By Todd F. Braunstein

With a talented and persistent new president in the White House, Americans should be optimistic for the future, former Massachusetts Gov. Michael S. Dukakis said at the Kennedy School of Government yesterday.

Speaking as part of the school's Democratic Caucus Fall Speaker Series, the 1988 Democratic presidential candidate encouraged his audience of about 50 to become involved in public service because individuals "really can make a difference."

The three-term governor was especially generous yesterday with his praise of President Clinton.

"It's that sense of really being able to do things that we have to put back in the public and private dialogue," Dukakis said, "and I think the guy from Arkansas can really do it."
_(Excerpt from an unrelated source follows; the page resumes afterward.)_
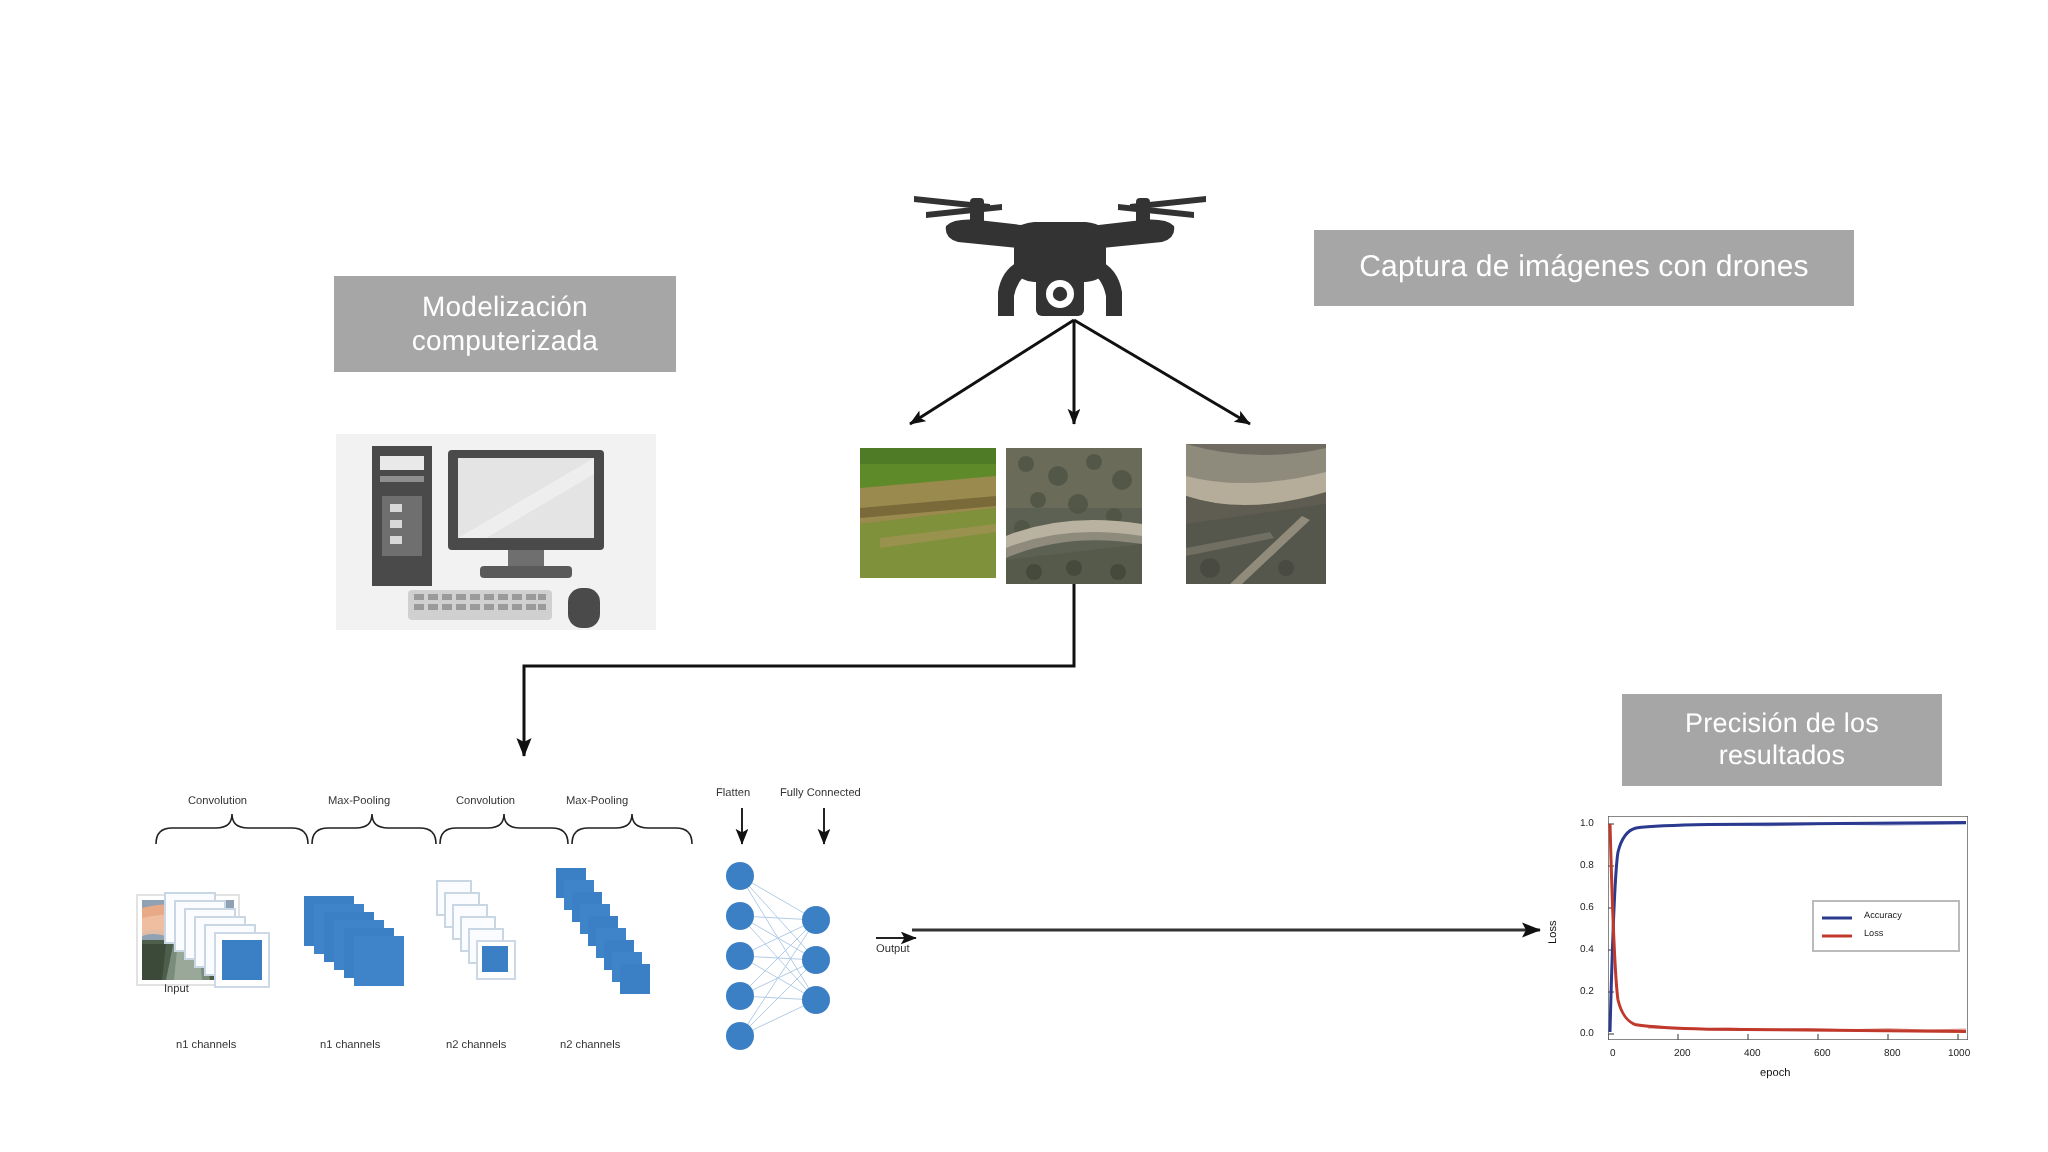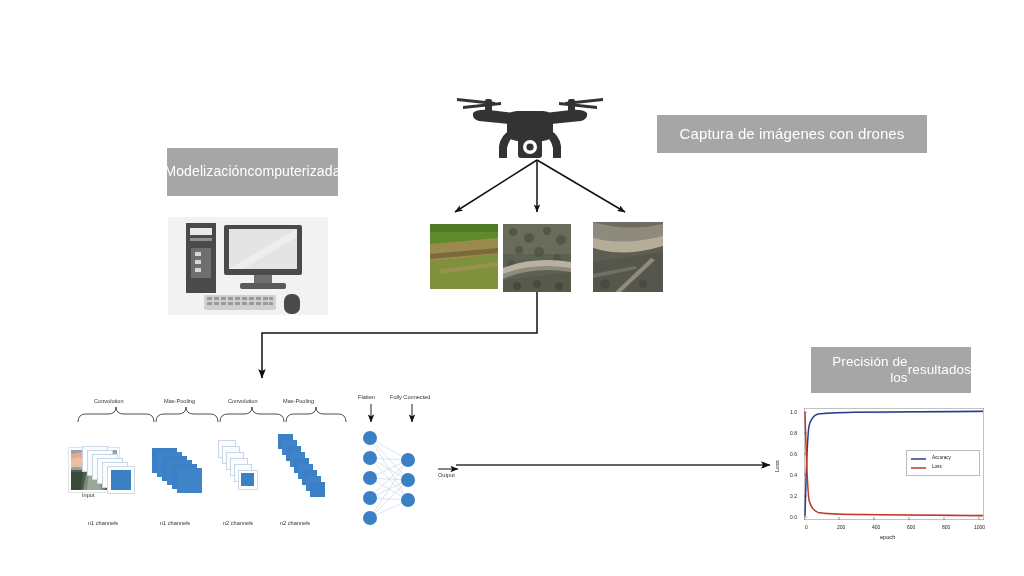"Modelización" div.caption { flex-direction: none -> column; top: 148px -> 138px }
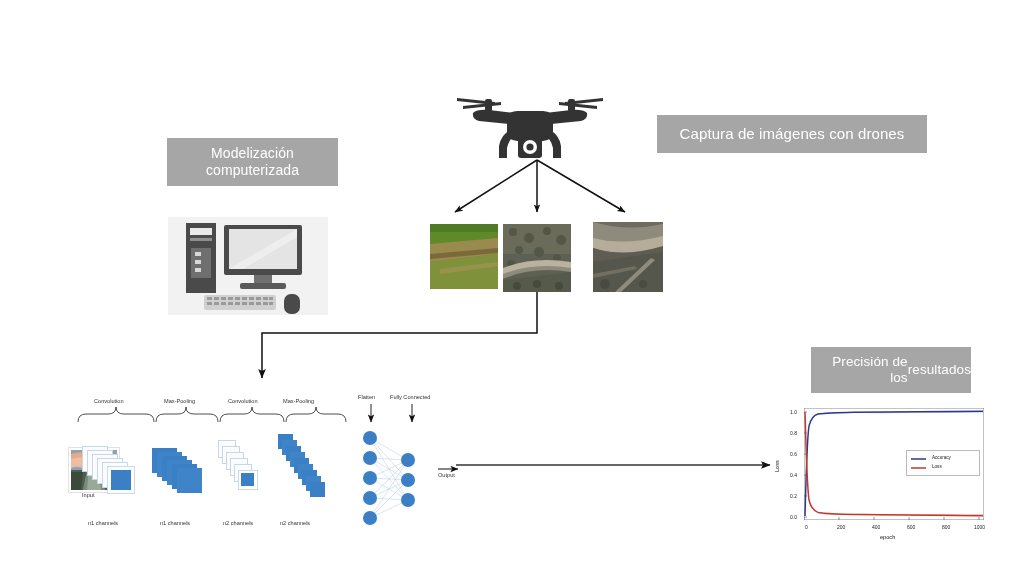"Precisión de los" div.caption { flex-direction: row -> column }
Dukakis also echoed Clinton's own frequent campaign comparison of himself to former President John F. Kennedy '40.

"I was a great fan of Jack Kennedy," he said, "but if all goes well, in his first year, Bill Clinton will have done more than Kennedy did in his first three, congressionally."

Dukakis rejected a questioner's suggestion that Clinton's popularity would suffer from narrow margins of legislative victory, like this week's nail-biting passage of the North American Free Trade Agreement in the House.

"These are tough issues, and there's a lot of negotiation," Dukakis said. "The true measure of his ability isn't whether he wins by one vote, two votes, or 15 votes, but whether his agenda gets through."

Dukakis also praised the advances in governmental effectiveness and ethics since he entered public life in the early '60s.

"We've come light years," he said. "It doesn't mean those in public service back then didn't do a good job, but we have the capacity to do much better....There's no comparison between the standards of integrity 30 years ago and the standards expected today."

Dukakis said Americans are becoming increasingly disillusioned with government because of negative coverage by the media.

"Ever since Watergate, I think, there's been this sense in the press that if we don't beat someone up, there's something wrong," Dukakis said.

"I'm worried that a constant diet of negative stuff has had an adverse effect on public attitudes," he added.